Hayata kalmak için bunu yapmak zorundasınız. Bir diğer şey de absürtlüktür. Aslında, öykülerimi çok absürt yapmamak için bilinçli bir çaba içindeydim. Zira öyle bir sistem ki absürtlüğe çok müsait, neredeyse bir klişe hâline geliyor; komünizmin çılgınlığını anlamanın akla ilk gelen kalıbı ona absürtlük merceğinden bakmaktır. Fakat bunu sadece artık özgür olduğum için yapabiliyorum. Hâlâ komünizmin kısıtlamaları altında yazıyor olsaydım –bilmiyorum, belki yanılıyorum– bu kadar kolay ve içim rahat dalga geçemezdim herhalde.

İlk öykü, derlemedeki en ciddi öykülerden biri, onu izleyen birkaçının da absürt değilse bile en azından daha mizahi olduklarına kuşku yok. Arada ufak büyülü gerçekçilik öğeleri serpiştiriyorsunuz. Kaprisli güvenilmez anlatıcılarınız var, ama bu asla öykünün önüne geçmiyor. Kendinizi en rahat hissettiğimiz türler veya tarzlar hangileri veya istediğinize geçebilme özgürlüğünü seviyor musunuz?

İstediğime geçebilme özgürlüğünü seviyorum ve yaratabilmem için bu özgürlükten yararlanmam önemliydi. Demek istediğim, tek tek öyküler yazıyordum ama bir arada bir derleme içinde ayrı bir işleyişleri olmalarını istiyordum ve çeşitlilik olsun istiyordum. Baştaki düşüncem günümüzde başlayarak geçmişe, gerçekten şanlı tarihi dönemlere doğru gitmekti.

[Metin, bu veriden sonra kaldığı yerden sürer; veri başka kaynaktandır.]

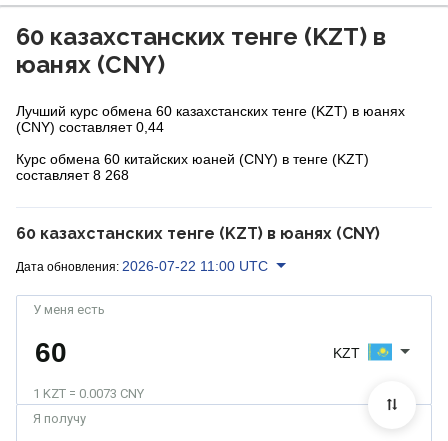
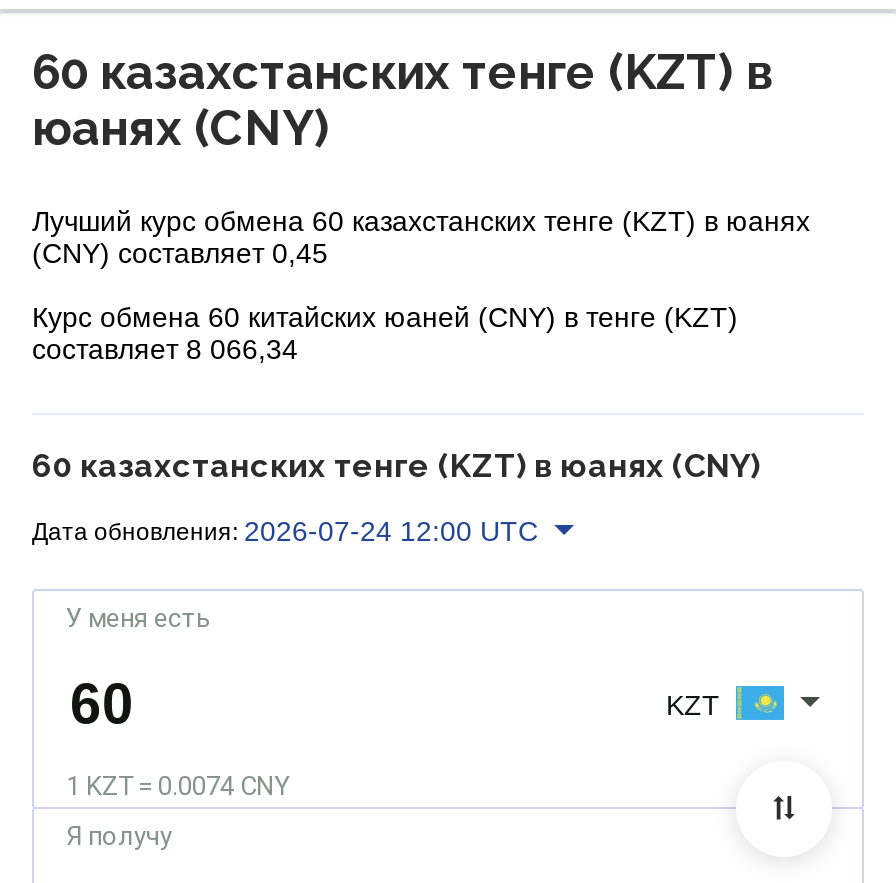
[16,119,164,135] (CNY) составляет 0,44 -> [32,237,328,269] (CNY) составляет 0,45
[16,167,129,183] составляет 8 268 -> [32,333,298,365] составляет 8 066,34
[16,258,268,274] Дата обновления: 2026-07-22 11:00 UTC -> [32,514,538,546] Дата обновления: 2026-07-24 12:00 UTC
[33,386,144,401] 1 KZT = 0.0073 CNY -> [66,771,288,801] 1 KZT = 0.0074 CNY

Gerçekten beni ilgilendiren tarih hakkında yazmak istiyordum, ki bence en ilginç dönemler çarlarla onlardan önceki hanlarınkidir. O öyküleri gerçekten seviyorum. Düşüncem buydu, ama çalışmaya başladıkça böyle bir kitabın gerçekten kalın olacağını anladım. Gerçekten imkânsız bir işti. Ben de kendimi 20. yüzyılla ondan önceki Osmanlı döneminin küçük bir kısmıyla sınırlamaya karar verdim. Bunu yaptıktan sonra da kronolojik olarak geçmişe doğru gitme düşüncesinden vazgeçtim.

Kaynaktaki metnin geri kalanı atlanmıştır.